Bleu de Termignon

Type: Blue
Milk: Raw cow's milk cheese
Animal breed: Tarine and Abondance
Size of cheese: 40cm
Weight: 6kg
Location: Termignon, Savoie, Rhône-Alps
Altitude: 1300m
Season: Summer Production (available Nov till May)
Scale: Farmhouse (18 cows)

Bleu de Termignon is a natural blue cheese is made by Catherine Richard in the Savoie's Vanoise National Park: highly protected mountain pasture at the kind of altitude (2000m) that takes your breath away (quite literally). Roads here are barred to those without special permission from the National Park so a visit to Catherine's chalet in the Haute Maurienne Valley begins with a 4am walk through dark mountain terrain towards the lights of the farm in the distance.

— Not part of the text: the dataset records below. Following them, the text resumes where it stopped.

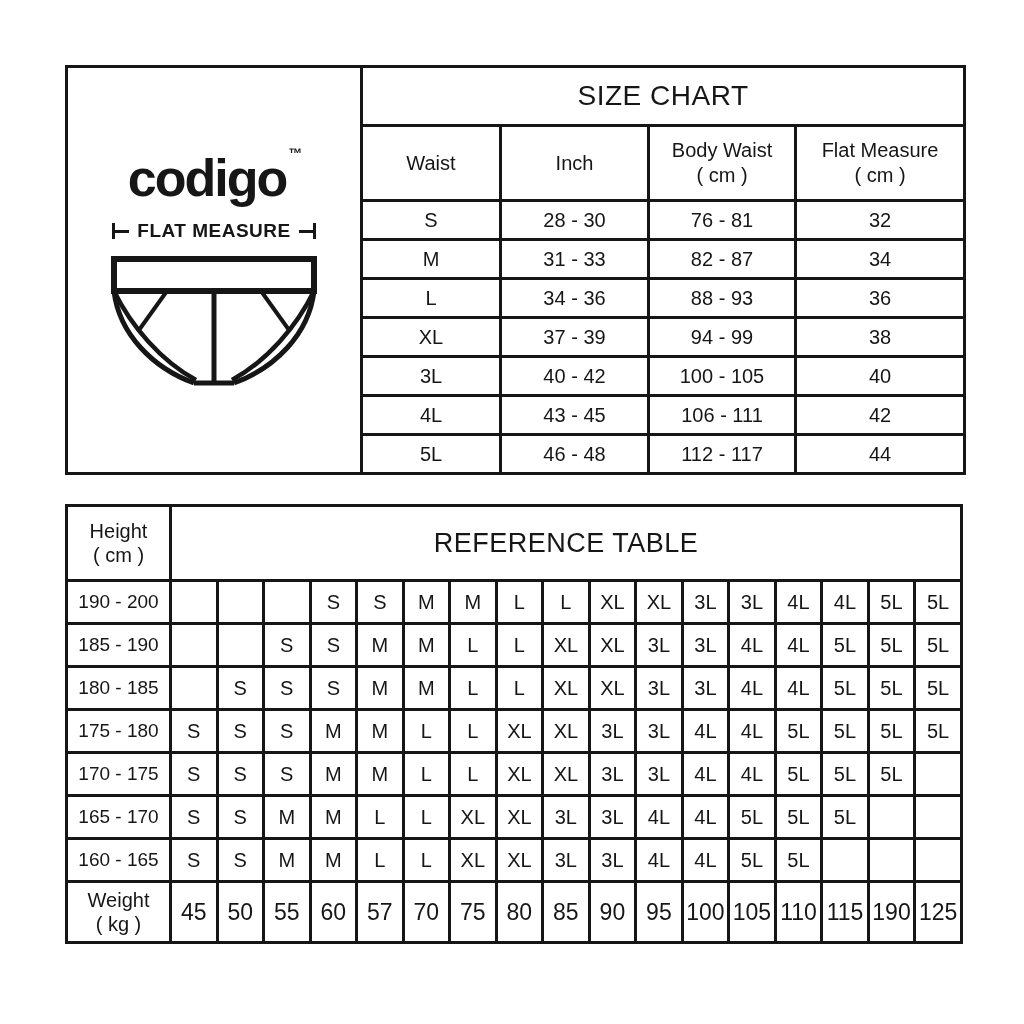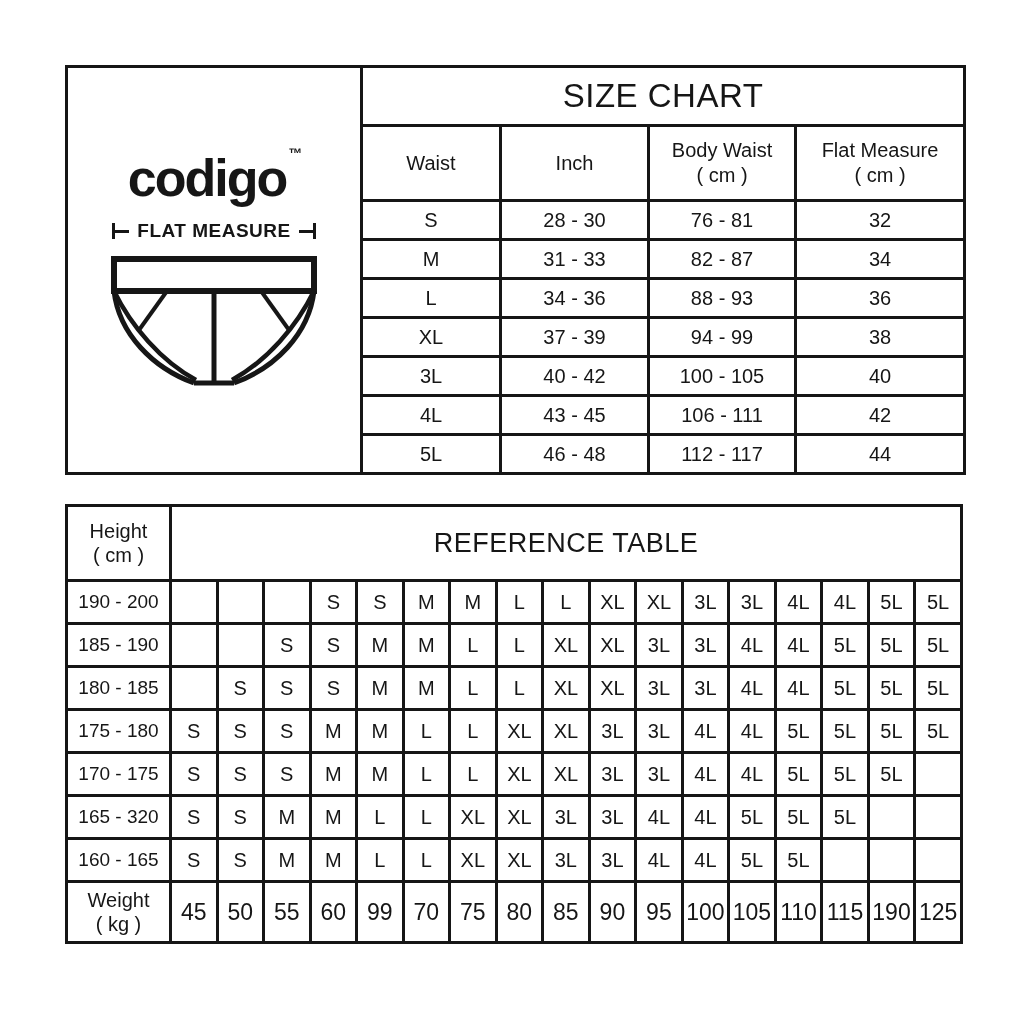--- a/index.html
+++ b/index.html
@@ -29,7 +29,7 @@
   .measure-text{font-weight:bold;font-size:19px;white-space:nowrap;padding:0 8px;letter-spacing:0.5px;}
   .briefs-svg{display:block;}
 
-  .size-title-cell{height:56px;font-weight:bold;font-size:33px;letter-spacing:0.5px;}
+  .size-title-cell{height:56px;font-weight:bold;font-size:28px;letter-spacing:0.5px;}
   .size-col-header{height:72px;font-weight:bold;font-size:20px;line-height:1.25;}
   .size-data{height:36px;font-size:20px;}
 

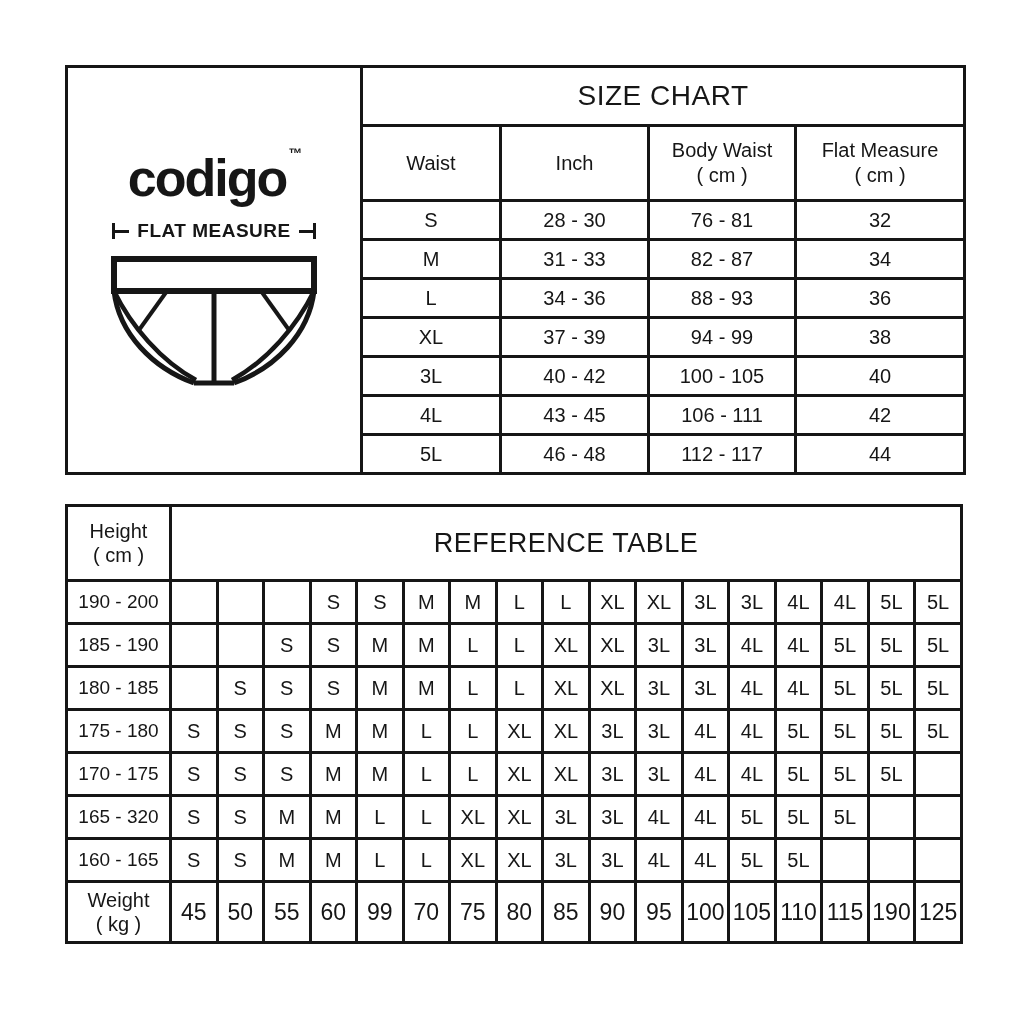--- a/index.html
+++ b/index.html
@@ -274,7 +274,7 @@
           <td class="ref-cell"></td>
         </tr>
         <tr>
-          <td class="ref-height">165 - 320</td>
+          <td class="ref-height">165 - 170</td>
           <td class="ref-cell">S</td>
           <td class="ref-cell">S</td>
           <td class="ref-cell">M</td>

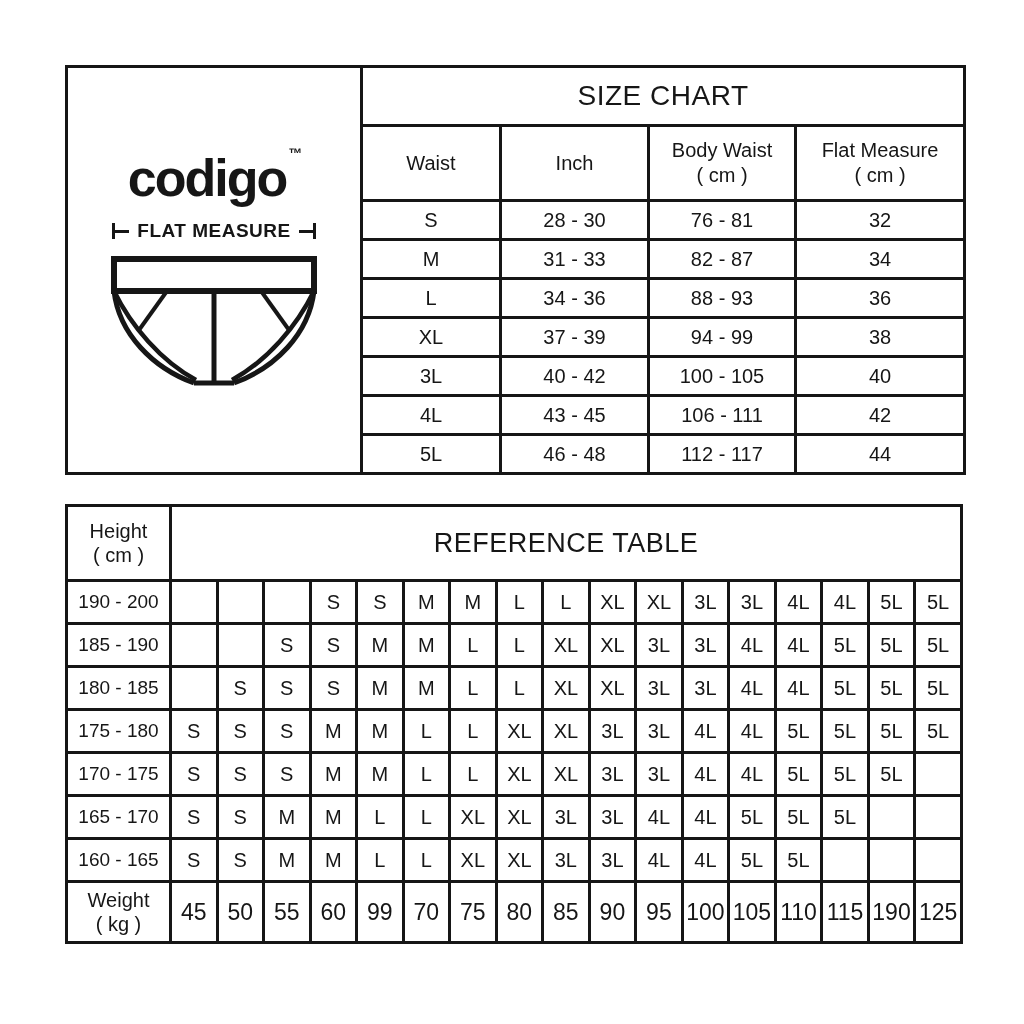--- a/index.html
+++ b/index.html
@@ -322,7 +322,7 @@
           <td class="weight-cell">50</td>
           <td class="weight-cell">55</td>
           <td class="weight-cell">60</td>
-          <td class="weight-cell">99</td>
+          <td class="weight-cell">57</td>
           <td class="weight-cell">70</td>
           <td class="weight-cell">75</td>
           <td class="weight-cell">80</td>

Snow melts late in this valley, and it’s not usually until the 15th of June that Catherine will drive her small herd of 18 Abondance and Tarine cows up into the mountains to get their first taste of mountain pasture. They will descend again in mid-October. Bleu de Termignon is only made with the rich milk that results from these few short months of alpage grazing. The sweet, floral notes that often accompany the first wheels of the season speak of the wild flowers which carpet the pasture during the weeks after the thaw.

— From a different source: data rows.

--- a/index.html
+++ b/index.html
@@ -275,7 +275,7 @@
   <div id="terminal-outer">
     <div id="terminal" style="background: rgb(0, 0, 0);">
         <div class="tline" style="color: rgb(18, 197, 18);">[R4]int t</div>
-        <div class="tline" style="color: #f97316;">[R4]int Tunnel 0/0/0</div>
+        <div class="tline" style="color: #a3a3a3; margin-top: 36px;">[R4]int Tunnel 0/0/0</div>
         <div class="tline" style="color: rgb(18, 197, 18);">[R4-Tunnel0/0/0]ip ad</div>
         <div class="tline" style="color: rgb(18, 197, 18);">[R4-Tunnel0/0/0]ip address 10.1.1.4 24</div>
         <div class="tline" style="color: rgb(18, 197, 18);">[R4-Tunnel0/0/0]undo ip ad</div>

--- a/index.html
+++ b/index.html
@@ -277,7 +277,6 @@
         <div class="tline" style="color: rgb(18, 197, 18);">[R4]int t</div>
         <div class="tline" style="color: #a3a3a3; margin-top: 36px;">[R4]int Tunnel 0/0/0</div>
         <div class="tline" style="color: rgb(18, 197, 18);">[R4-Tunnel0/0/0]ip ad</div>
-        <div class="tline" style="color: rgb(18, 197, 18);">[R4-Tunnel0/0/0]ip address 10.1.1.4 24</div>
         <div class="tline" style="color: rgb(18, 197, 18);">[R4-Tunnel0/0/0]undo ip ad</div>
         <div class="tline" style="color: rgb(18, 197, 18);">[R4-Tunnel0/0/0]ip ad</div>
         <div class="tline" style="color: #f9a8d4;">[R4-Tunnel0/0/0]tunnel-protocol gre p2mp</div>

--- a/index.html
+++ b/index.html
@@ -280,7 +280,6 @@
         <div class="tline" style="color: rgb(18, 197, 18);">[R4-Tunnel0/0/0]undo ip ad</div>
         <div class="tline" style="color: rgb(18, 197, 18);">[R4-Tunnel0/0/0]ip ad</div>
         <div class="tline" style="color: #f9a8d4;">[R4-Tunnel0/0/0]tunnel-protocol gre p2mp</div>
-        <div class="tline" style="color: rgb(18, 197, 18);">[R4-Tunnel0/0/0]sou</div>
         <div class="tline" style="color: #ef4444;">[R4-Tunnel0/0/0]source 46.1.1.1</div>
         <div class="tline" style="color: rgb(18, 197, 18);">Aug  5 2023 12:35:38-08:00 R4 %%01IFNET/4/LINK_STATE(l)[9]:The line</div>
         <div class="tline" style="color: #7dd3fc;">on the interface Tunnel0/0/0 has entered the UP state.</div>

As a natural blue recipe, the blue moulds that colonise the paste of a wheel of Bleu de Termignon are not added to the milk as they are in most modern blue cheeses. Instead they occur naturally in the cheesemaking environment – they are the blue moulds of the chalet, the valley, the mountain. Almost all of Catherine's equipment is made of wood – cheese moulds, draining boards and maturing shelves, and all of these wooden surfaces are naturally inoculated with the flora which flourishes in the valley's damp climate. The rinds of the Tommes in Catherine's maturing cave display the same rust red moulds as the chalet's slate roof and stone walls. It’s a simple demonstration of the nature of this recipe, its clarity of relationship between environment and end product.

When Catherine descends into the valley each winter this flora lies dormant in the freezing climate, ready to come back to life after the thaw. She brings with her the year's batch of Bleu de Termignon, which must continue maturation. Our first wheel normally arrives with ceremony each year in November, its opening a moment of breaking into the unknown – sometimes the mottled rind hides a pure white paste devoid of any eponymous ‘bleu’. Sometimes there is just the merest hint of blue, clustered near the rind. At this stage the cheeses taste lactic, yeasty, often with a floral sweetness that speaks of mountain pastures. As the weeks pass, the open wheels undergo a steady transformation. Oxygen feeds the blue moulds and they spread through the paste, bringing with them more savoury, herbaceous flavours.